Rob Penney has a real problem with his so-called 'Canterbury' wide game. It is rendered sterile at scrum-half. Conor Murray takes far too much out of the ball, often taking as many as six steps before delivering the pass. He is infernally slow to boot and was caught all too often in possession.

His biggest failing is his decision-making and seems to make one awful, near-fatal decision per match. Last week's kick at the death was mind-boggling and this week he left the blindside undefended for the visitors' try. It is the responsibility of the scrum-half to organise the defence. Murray has a lot of talent; it is time to start exercising his critical faculties.

Munster are suffering from trying to play a game to which they are manifestly unsuited, but the biggest loser is Keith Earls. His career has been blighted by the failure of successive coaches to see that he is a wing and an outstanding striker.

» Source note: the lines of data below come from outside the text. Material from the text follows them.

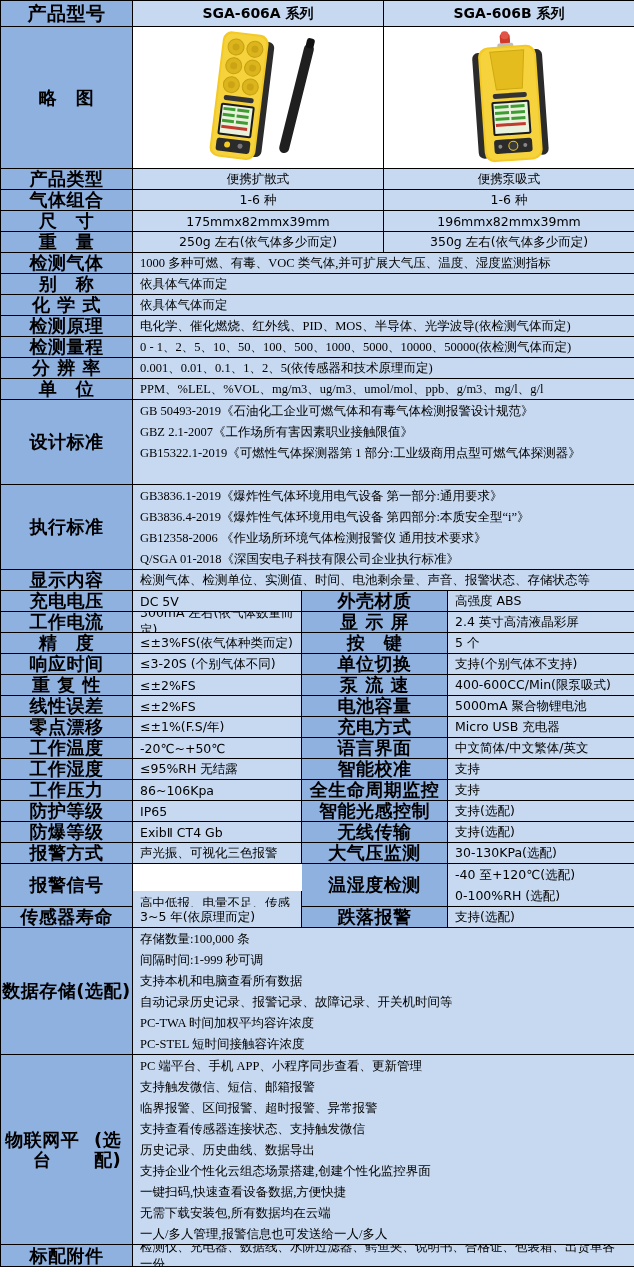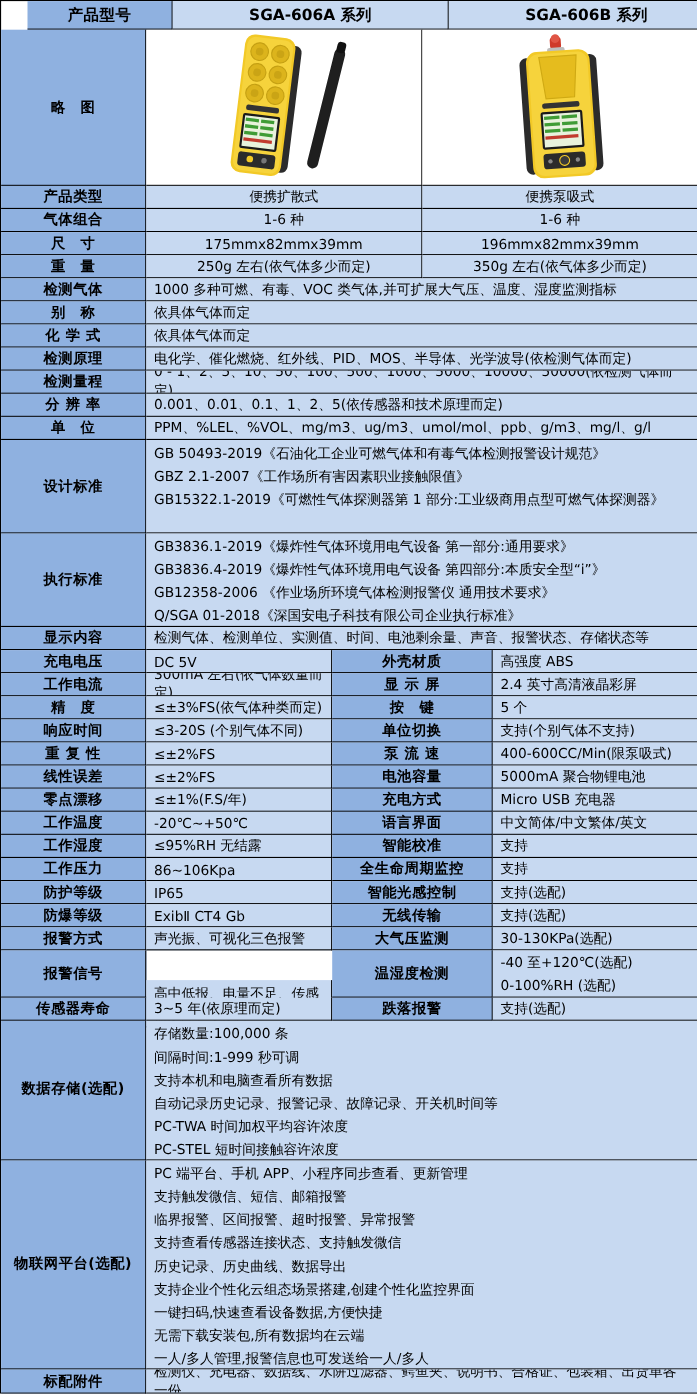--- a/index.html
+++ b/index.html
@@ -21,47 +21,47 @@
     box-sizing:border-box;
     border-right:1px solid var(--grid);
     border-bottom:1px solid var(--grid);
     overflow:hidden;
     display:flex;
     align-items:center;
   }
   .label{
     background:var(--label-bg);
     font-weight:bold;
-    font-size:13px;
+    font-size:18px;
     justify-content:center;
     text-align:center;
     letter-spacing:0.5px;
   }
   .value{background:var(--value-bg);font-size:12.5px;}
   .v-center{justify-content:center;text-align:center;}
   .v-left{justify-content:flex-start;padding:0 7px;text-align:left;}
   .imgcell{background:#ffffff;justify-content:center;}
   
   .c-label{width:132px;flex:0 0 132px;}
   .c-half{width:251px;flex:0 0 251px;}
-  .c-full{width:502px;flex:0 0 502px;}
+  .c-full{width:502px;flex:0 0 502px;font-family:Liberation Serif, serif;}
   .c-v1{width:169px;flex:0 0 169px;}
   .c-l2{width:146px;flex:0 0 146px;}
   .c-v2{width:187px;flex:0 0 187px;}
   
   .h-head{height:26px;}
   .h-img{height:142px;}
   .h-std{height:21px;}
   .h-tall{height:43px;}
   .h-4l{height:85px;}
   .h-store{height:127px;}
   .h-iot{height:190px;}
   .h-acc{height:22px;}
   .head-val{font-weight:bold;font-size:14px;}
-  .head-label{font-size:14px;margin-left:24px;}
+  .head-label{font-size:19px;}
   
   .block{display:block;padding:1px 7px;}
   .block .line{line-height:21px;white-space:nowrap;font-size:12.5px;}
   .stacked{display:flex;flex-direction:column;justify-content:flex-end;padding:0 7px;align-items:flex-start;}
   .stacked .line{line-height:21px;font-size:12.5px;}
   .label-stack{flex-direction:row;line-height:20px;padding:0;}
   .wrap2{line-height:19px;margin-top:27px;}
 </style>
 </head>
 <body>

On Saturday, Penney's plan called for Donncha O'Callaghan to inhabit the wing and Earls was forced inside into traffic to seek the ball. The rapier that is Earls was faced by bludgeoning forwards and it was a battle he invariably lost. Is there a rugby-watcher in Ireland that considers O'Callaghan a better finisher than Earls?

The wing must hope and pray that he gets a call from Schmidt whose understanding and vision could resurrect his career and show the Irish public what they have missed.

On paper, it was a good weekend for Irish rugby but it may be papering over a lot of cracks.